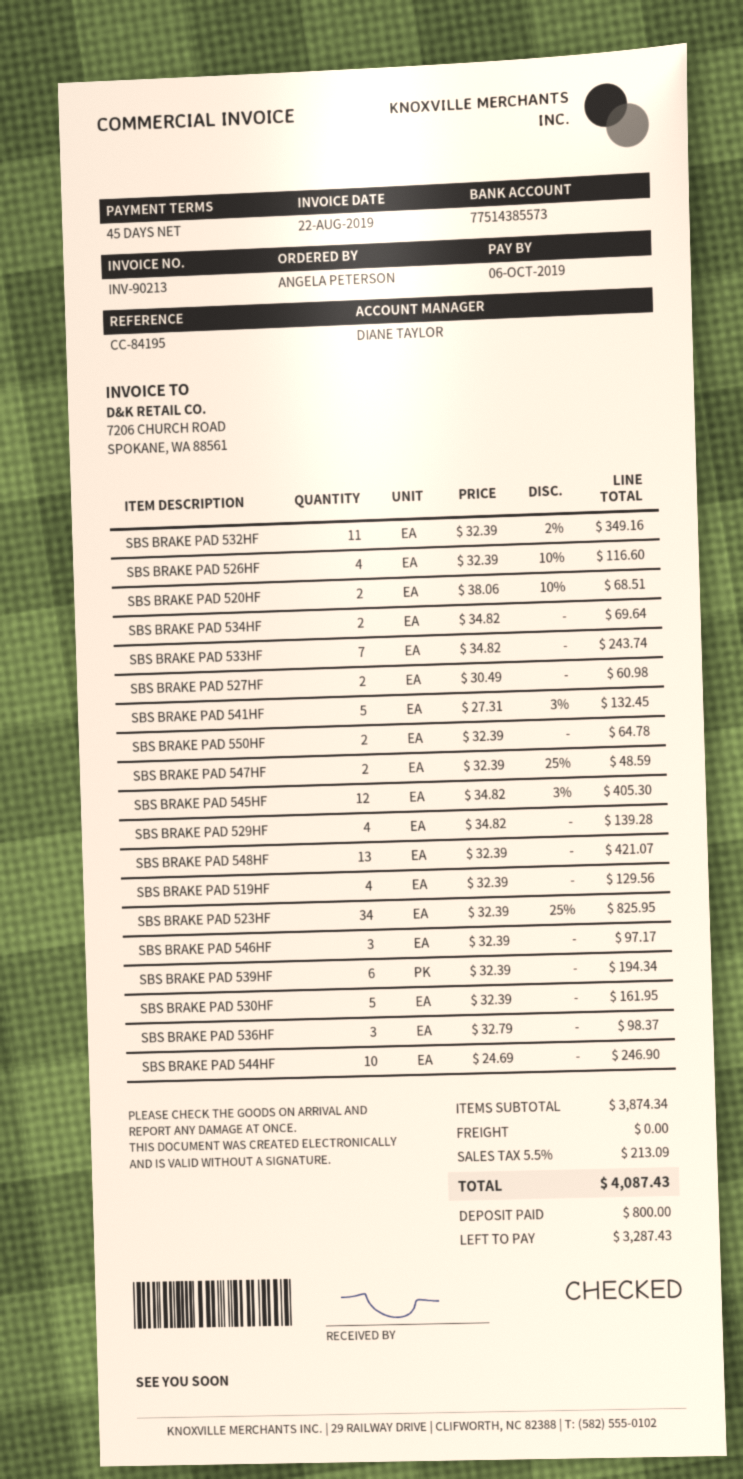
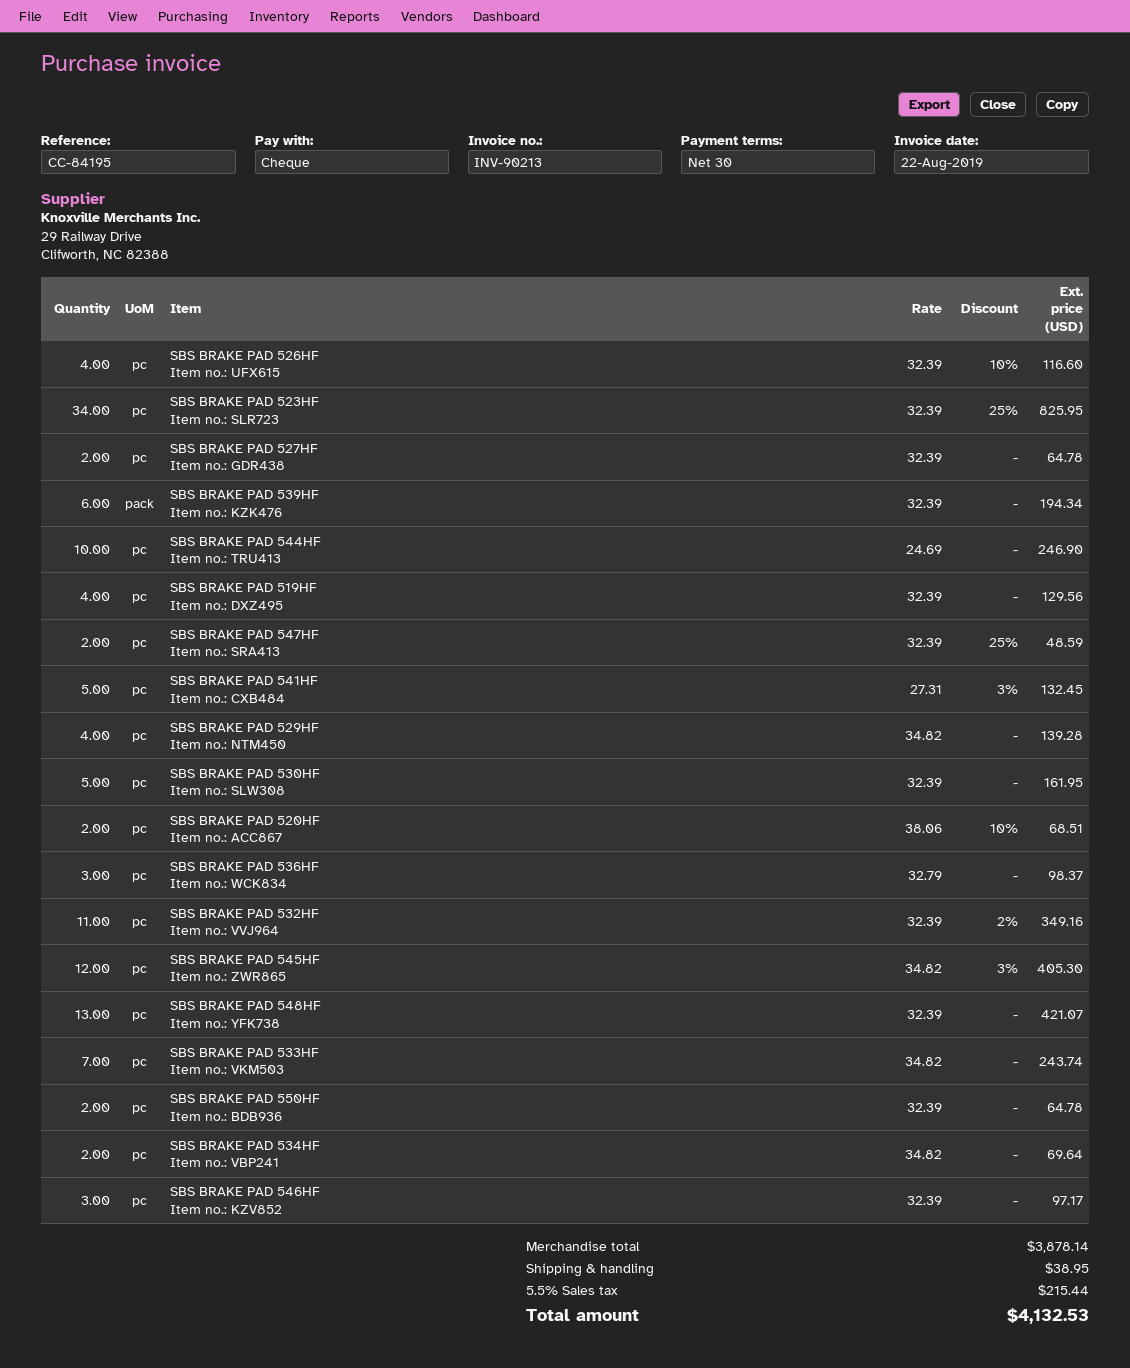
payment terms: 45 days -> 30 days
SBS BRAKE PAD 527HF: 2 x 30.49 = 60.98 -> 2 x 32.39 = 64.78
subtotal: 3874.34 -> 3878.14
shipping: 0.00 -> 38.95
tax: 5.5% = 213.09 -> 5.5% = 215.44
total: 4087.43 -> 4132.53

_ _ _ _

## The problem
All of the material above should be output exactly, with the pictures left behind.

## Solved problem
payment terms: 45 days -> 30 days
SBS BRAKE PAD 527HF: 2 x 30.49 = 60.98 -> 2 x 32.39 = 64.78
subtotal: 3874.34 -> 3878.14
shipping: 0.00 -> 38.95
tax: 5.5% = 213.09 -> 5.5% = 215.44
total: 4087.43 -> 4132.53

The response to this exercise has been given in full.